Uma singela matéria da Folha de São Paulo em 24 de abril de 2019, cuja singela manchete foi “Governo oferece 40 bilhões em emendas para deputados que votarem a reforma” e que, no “lead”, informava que “segundo os líderes, valor oferecido por Onyx eleva em 65% manejo do Orçamento por congressistas”, talvez possa servir de exemplo simbólico no futuro, como momento preciso onde não há mais resquício de decência nem de indignação com a perversão da República. Ali é o momento de uma “dobrada de esquina” no rumo constitucional do Estado onde o Governo subordina a moralidade pública, que perde a sua força de coesão social mínima: os parâmetros elementares a partir dos quais deve ser observada a existência, ou não, de um Estado de Direito são eliminados por mais um salto, em direção a um estado de exceção plena, que se torna cada vez mais real como “emergência” (eleitoral), para o governo que saiu da legalidade e da constitucionalidade sem qualquer cautela. Já é um “governo de fato”, pois se tornou definitivamente alheio a qualquer limite ético ou legal, instaurando a sua própria lei pela força dos fatos e sua própria moralidade pela licença para matar, que já atravessa o Estado – de ponta a ponta – e se normaliza na aceitação passiva das instituições de controle.
Qual a diferença ética, política e moral -desarmada e grandiosa – que tem hoje o campo da esquerda e da ampla frente democrática, comparativamente ao governo necrófilo de Jair Bolsonaro? Falo neste artigo apenas em ética, política e moral, porque as diferenças econômicas, sociais e humanas do projeto de restauração republicana das partes estão claras, não só pelas personalidades dos seus líderes mais expressivos e conflitantes, mas também pelo que ambos fizeram de concreto para e pelo país.
Vemos e sabemos o que dizem e fazem Jair Bolsonaro e Ciro Nogueira, neste momento de crise, quando se inspiram em Hitler e Mussolini e tentam arrastar as Forças Armadas para uma condição subsidiária a um poder miliciano paralelo, enquanto Lula e Alckmin se inspiram em Mandela, quando o Presidente Botha num discurso em 31 de janeiro de 1985, no Parlamento Sul Africano, prometeu libertar Mandela e seus companheiros do Conselho Nacional Africano se eles chamassem seus companheiros a depor armas perante o Governo do “apharteid”. Ali Nelson Mandela mandou um recado: “Prisioneiros não podem participar de contratos, apenas homens livres conseguem negociar”.
Em 27 de abril de 1994 Nelson Mandela vota em liberdade para ouvir, dia 2 de maio, o “Sr De Klerk” – como lhe chamava Mandela desde a prisão – fazer um discurso admitindo a derrota do governo racista, num pleito onde o candidato do Congresso Nacional Africano obteve 62,5% dos votos, para assumir a Presidência do país.
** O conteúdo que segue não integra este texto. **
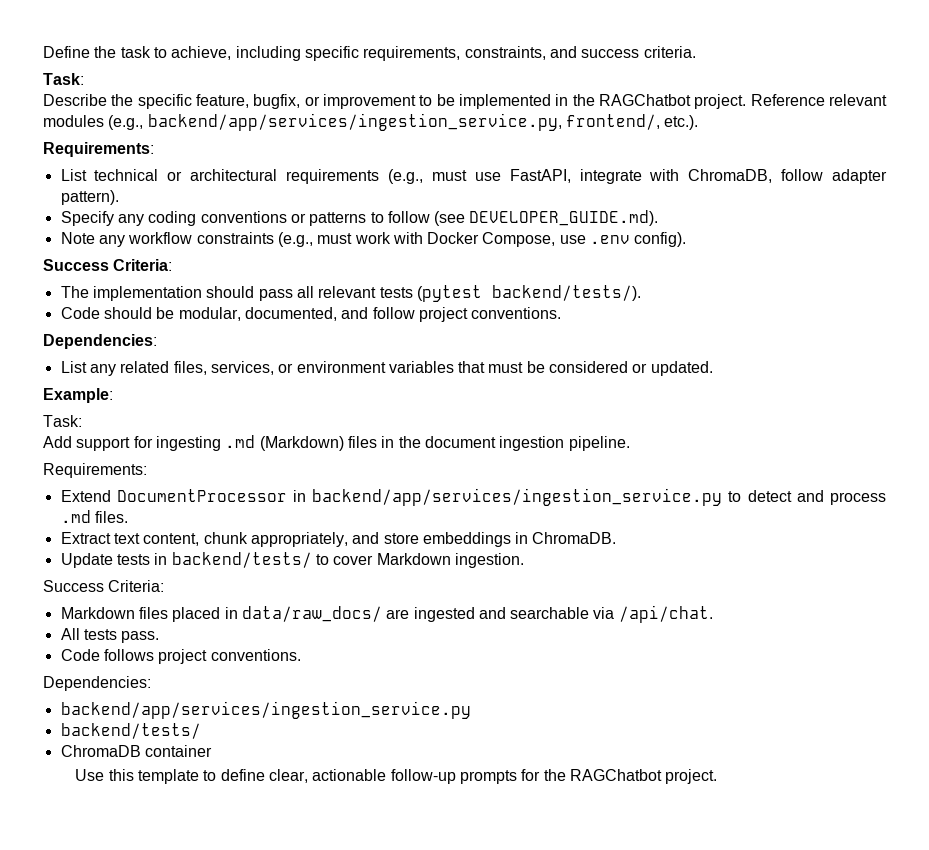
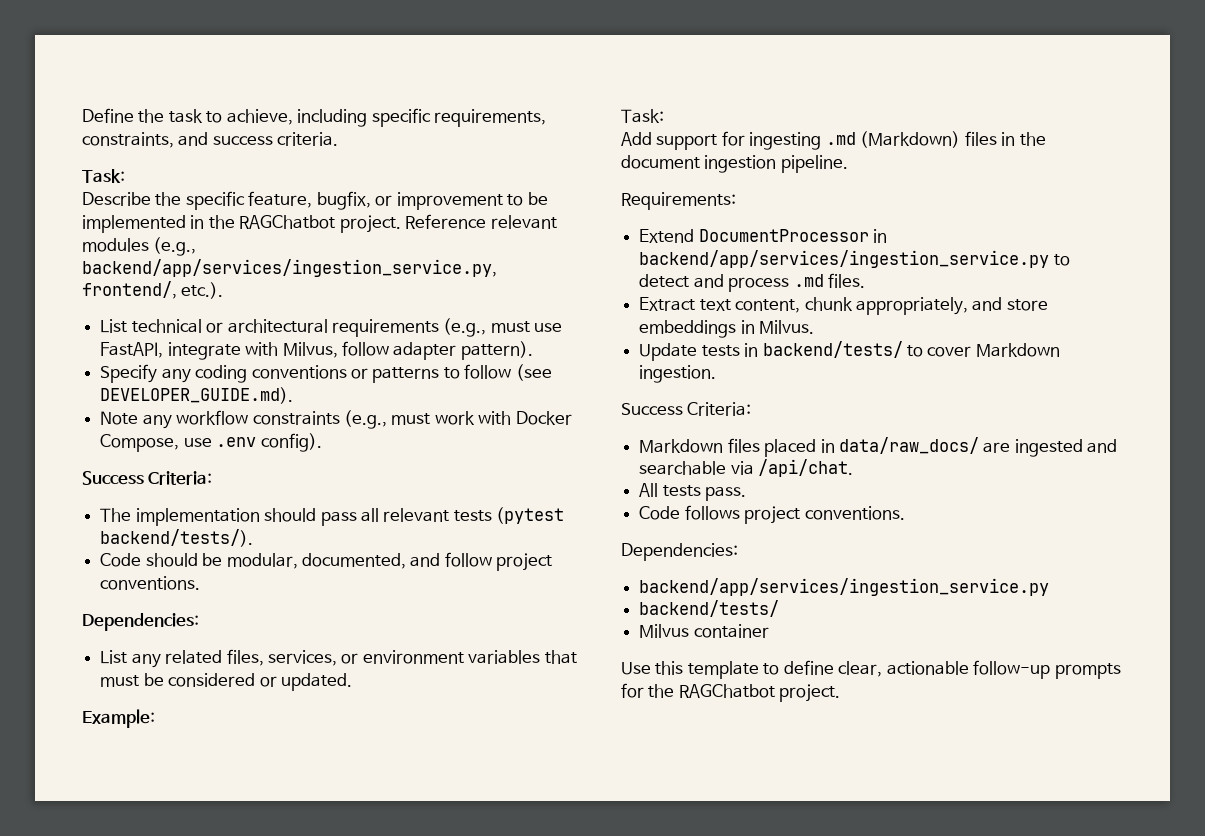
  Reference relevant modules (e.g., backend/app/services/ingestion_service.py, frontend/, etc.).
- Requirements:
- List technical or architectural requirements (e.g., must use FastAPI, integrate with ChromaDB, follow adapter pattern).
+ List technical or architectural requirements (e.g., must use FastAPI, integrate with Milvus, follow adapter pattern).
- Extract text content, chunk appropriately, and store embeddings in ChromaDB.
+ Extract text content, chunk appropriately, and store embeddings in Milvus.
- ChromaDB container
+ Milvus container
Mas o que propõe o novo Presidente Nelson Mandela, quando começa a governar, depois de mais de 27 anos de cárcere? A unidade nacional do emparelhamento pela morte, de quem estava do outro lado do rio? Não, são outras as palavras ditas no palanque das autoridades no dia da sua posse: “Que reine a liberdade. Deus abençoe a África(…) e depois da demonstração da Força Aérea “de alta precisão e força militar, mas uma demonstração de fidelidade militar à democracia a um novo governo que havia sido eleito livre e justamente”, Nelson Mandela acrescenta: “Ninguém nasce odiando outra pessoa por causa da cor da sua pele, de sua origem ou de sua religião. As pessoas têm que aprender a odiar, e se elas podem aprender a odiar, elas podem ensinar a amar, pois o amor ocorre com mais naturalidade no coração humano do que o seu oposto”.
Só nos fascistas e nazistas essa naturalidade não existe, porque historicamente suas políticas sempre desembocam na morte e na impiedade. Por isso é importante a unidade de todos os democratas – da centro-direita às esquerdas – para impor uma desmoralizante derrota eleitoral ao candidato que estimula a morte e quer instaurar a barbárie como política definitiva de Estado.